GR11 Hiking

GR11 Day 1: Everybody Has a Plan…

Kilometres walked: 24,5 / Total distance: 33km / Elevation gain: 912m / Elevation loss: 908m / Time walked: 5h40

Everybody has a plan until they get punched in the face.

Mike Tyson

I had a plan and nearly got punched in the face. Rather than fighting at the risk of getting punched for real I figured it was better to avoid the fight in the first place and live to see another day. My opponent? The weather.


I don’t need to tell you this because it is all over the news, but large parts of Europe are suffering from a massive heatwave, including the Basque country.

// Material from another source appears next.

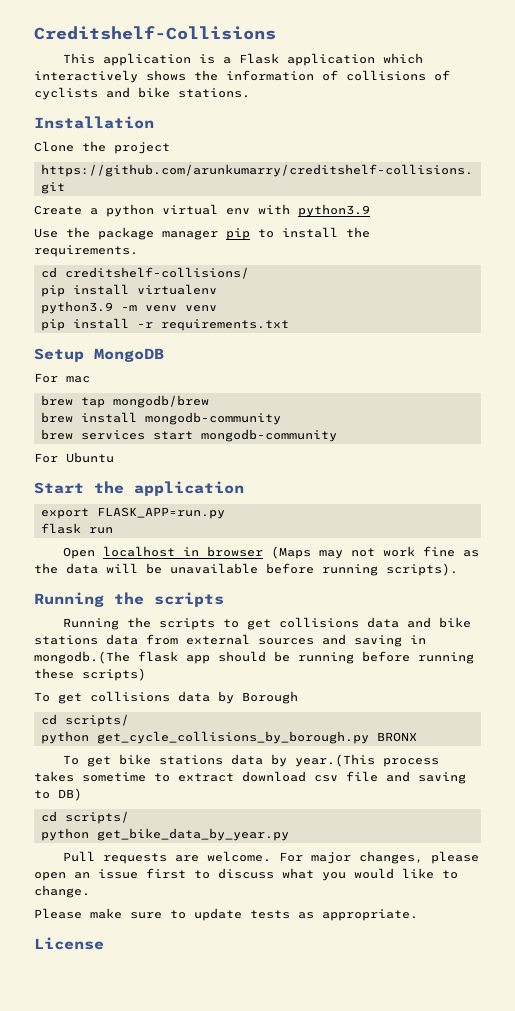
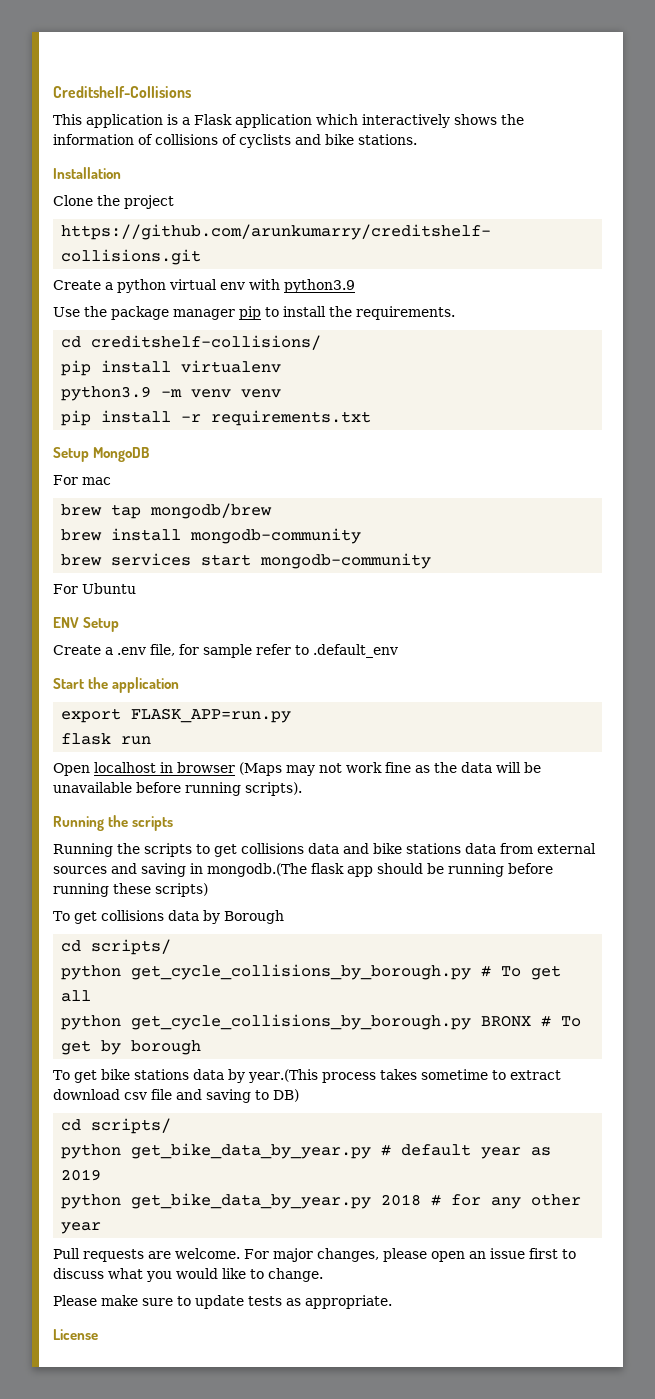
(114, 457) none -> [53,617,120,632] [53,644,398,658] // ENV Setup // Create a .env file, for sample refer to .default_env
[376,732,417,742] BRONX -> [481,965,562,980] [61,990,92,1002] [61,1014,582,1030] [61,1040,202,1055] # To get all // python get_cycle_collisions_by_borough.py BRONX # To get by borough
(289, 834) none -> [381,1144,552,1159] [61,1169,102,1181] [61,1193,582,1209] [61,1222,102,1234] # default year as 2019 // python get_bike_data_by_year.py 2018 # for any other year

Yesterday I already wrote about my plans for this morning to avoid the heat. Rather than sampling the supposedly exquisite breakfast at the hotel I was staying at, I set my alarm for 05:00, snoozed for another 5 minutes and then dragged my ass out of bed. A handful of nuts and chocolate raisins for breakfast, and the absolutely dreadful experience of instant coffee made with warm tap water.

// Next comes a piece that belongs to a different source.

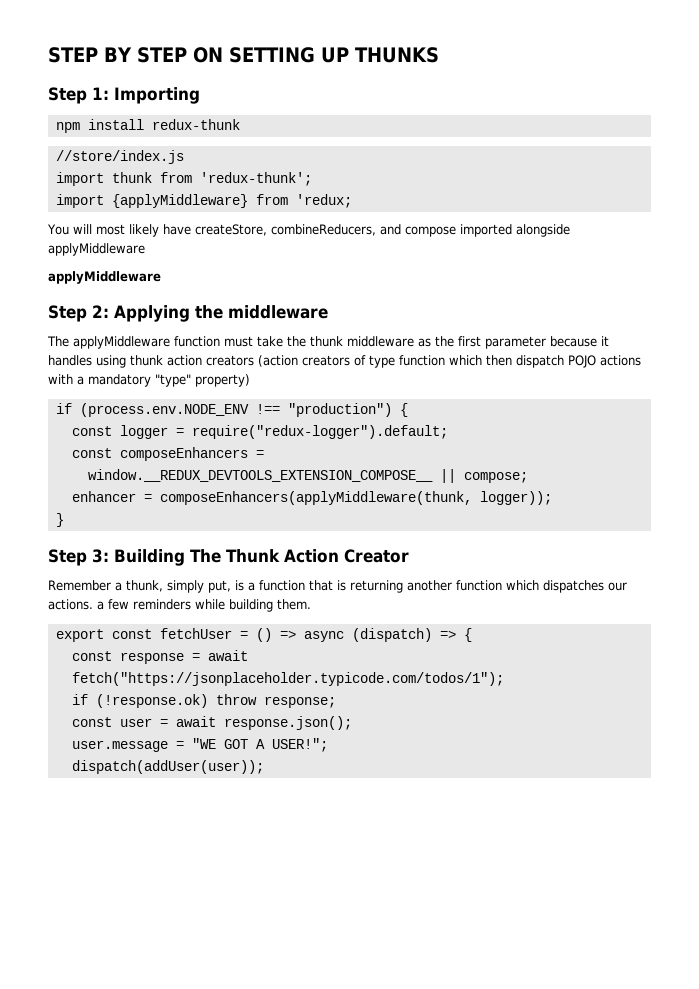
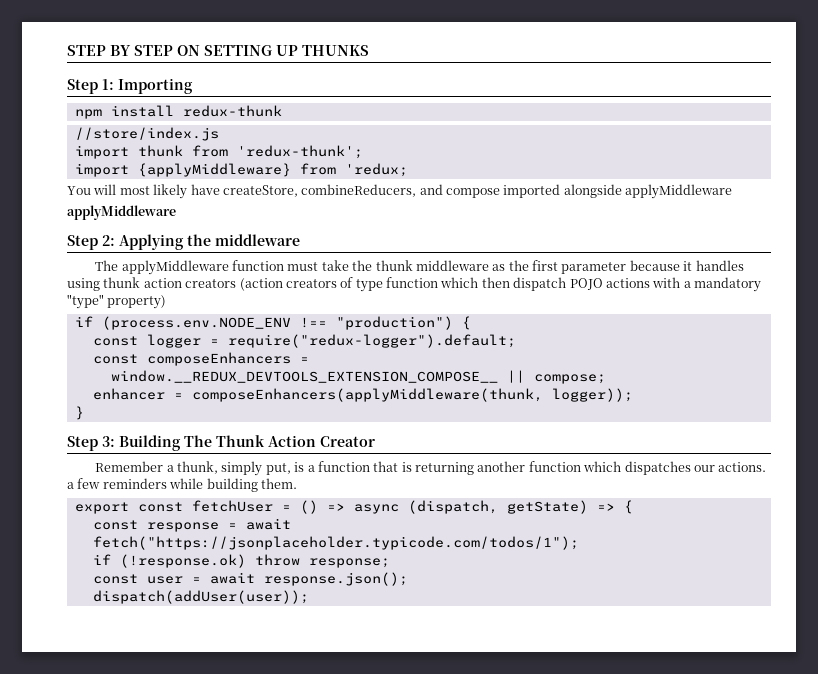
[351,628,432,642] (dispatch) -> [407,500,588,514] (dispatch, getState)
[71,738,328,752] // user.message = "WE GOT A USER!"; -> (408, 579) none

(what was I thinking? That’s disgusting! Yes, it absolutely was and would NOT recommend. However, I get a splitting headache if I don’t drink coffee (yeah…) and there wouldn’t be any opportunity to get some on trail)

Irun, early morning

05:38am and I walk out of the hotel. An hour before sunrise. I somehow managed to load 4 litres of water in my pack. Very heavy, and probably excessive, but with these temperatures I don’t trust the availability of streams on trail and the last thing I want to do is to run out of water.

Dawn over Irun

I do not run out of water, but I do run out of breath on the first hill out of town. Not sure whether to blame COVID or the weight of my pack, or just the general lack of training these last few weeks. Either way, nothing to do except pushing on. An hour later the sun shows its face.

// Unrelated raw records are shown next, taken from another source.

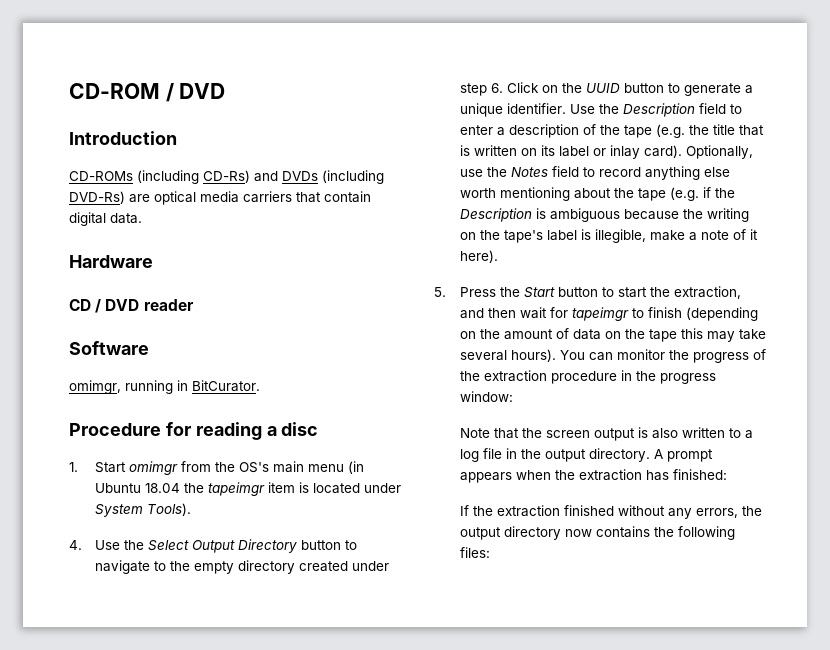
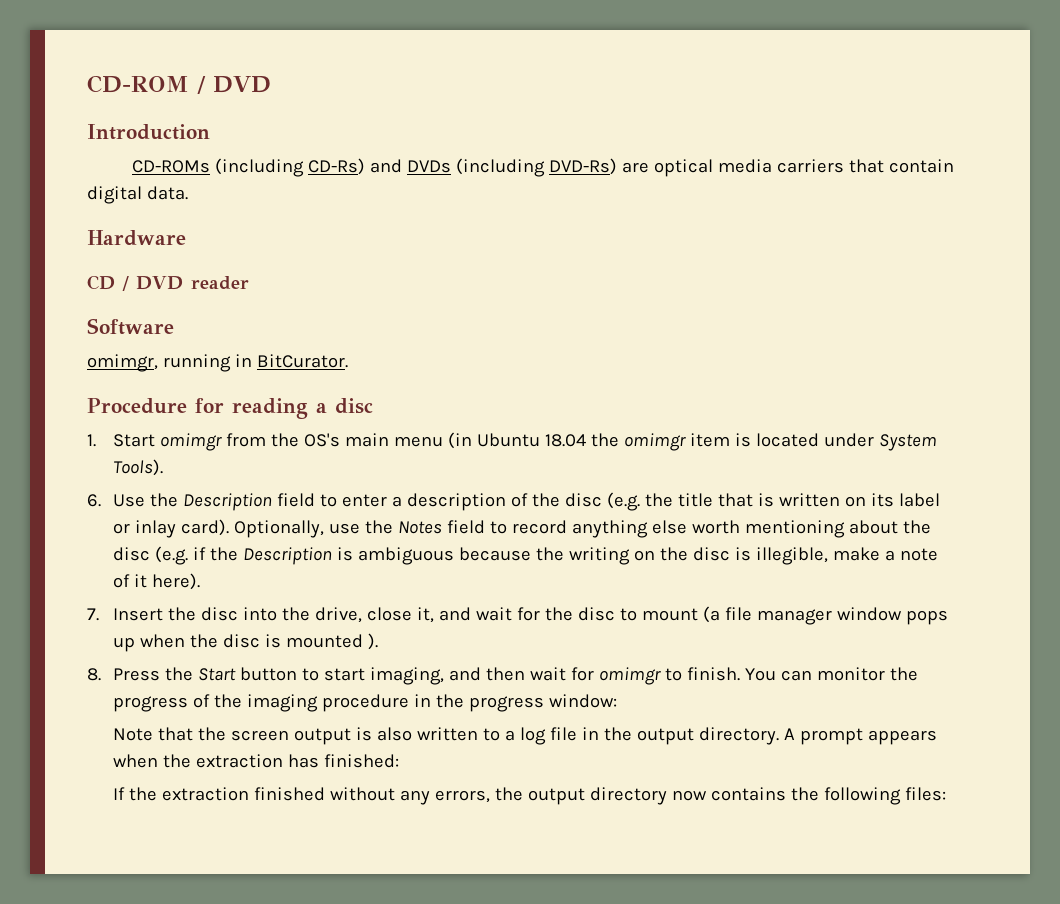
[207,482,265,496] tapeimgr -> [623,433,686,451] omimgr
[69,539,357,553] [94,560,389,574] [459,82,753,96] [459,103,619,117] 4. Use the Select Output Directory button to navigate to the empty directory created under step 6. Click on the UUID button to generate a unique identifier. Use the -> [87,493,178,507] 6. Use the
[623,125,652,138] tape -> [564,493,602,507] disc
[637,188,666,201] tape -> [112,547,150,561] disc
[503,230,577,243] tape's label -> [692,547,730,561] disc
[434,287,446,297] 5. -> [87,606,948,625] [112,633,378,652] [87,668,101,681] 7. Insert the disc into the drive, close it, and wait for the disc to mount (a file manager window pops up when the disc is mounted ). // 8.
[649,286,741,299] the extraction, -> [369,667,444,685] imaging,
[571,307,758,321] [459,328,766,342] [459,349,556,362] tapeimgr to finish (depending on the amount of data on the tape this may take several hours). -> [598,667,740,685] omimgr to finish.
[483,370,547,382] extraction -> [246,694,318,712] imaging

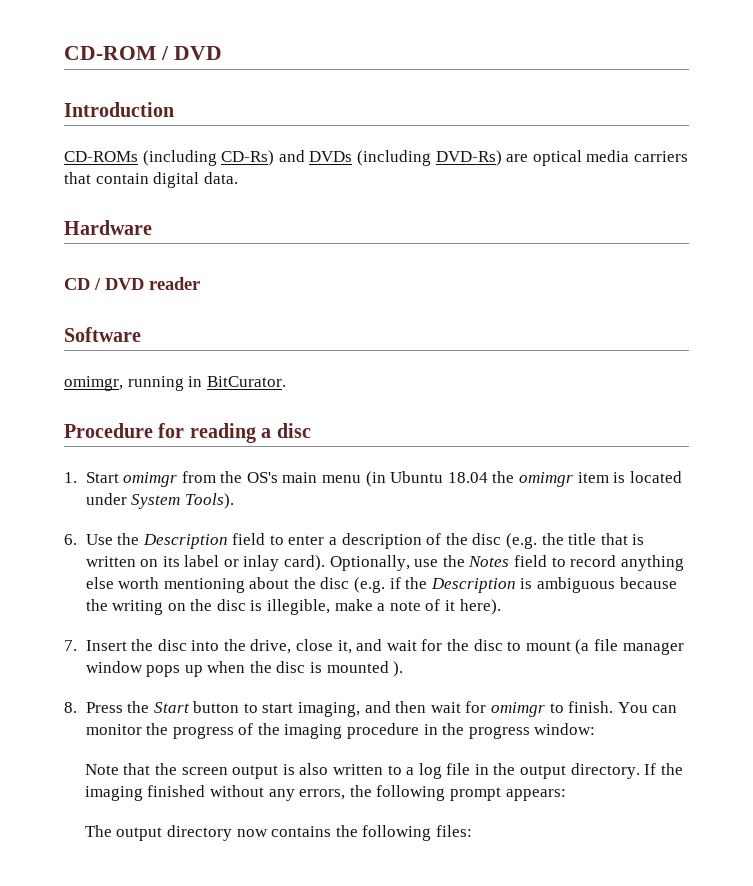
[783,728,937,745] [112,754,399,768] A prompt appears when the extraction has finished: // -> (640, 771) none
[161,787,249,801] extraction -> [84,786,143,801] imaging
(523, 794) none -> [376,785,566,801] [84,825,112,837] following prompt appears: // The

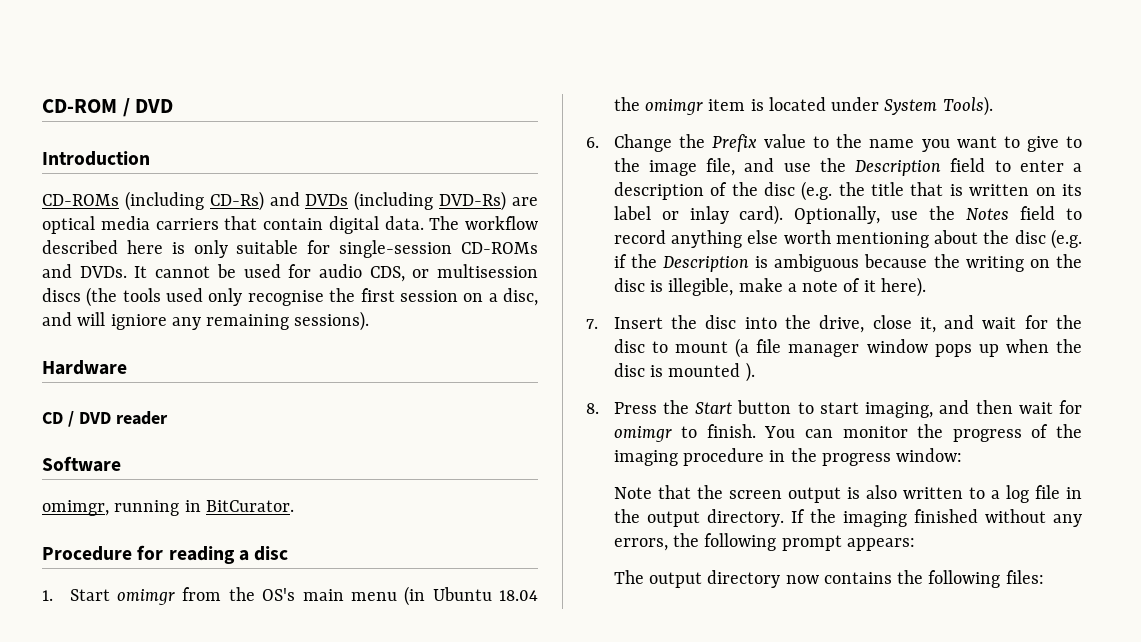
(238, 178) none -> [429,216,538,230] [42,240,538,258] [42,264,538,282] [42,287,538,307] [42,311,370,331] The workflow described here is only suitable for single-session CD-ROMs and DVDs. It cannot be used for audio CDS, or multisession discs (the tools used only recognise the first session on a disc, and will igniore any remaining sessions).
[85,534,113,545] Use -> [613,134,1082,152] [613,158,811,176] Change the Prefix value to the name you want to give to the image file, and use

This is massively confusing as it seems to be rising over the Atlantic which is west. How? I don’t know (I do know, before someone mansplains me), but its both beautiful and a kick in the butt because from now on it will quickly get warmer.

What helps is that I know this trail. I ran it last year, reverse direction. So I know that there’s a summit ahead and then an easy descent on good trail down some switchbacks where you cross some weird tunnel coming from the mountain that blasts cold air from…somewhere? I take a break in front of the tunnel until I’m actually cold and it is glorious.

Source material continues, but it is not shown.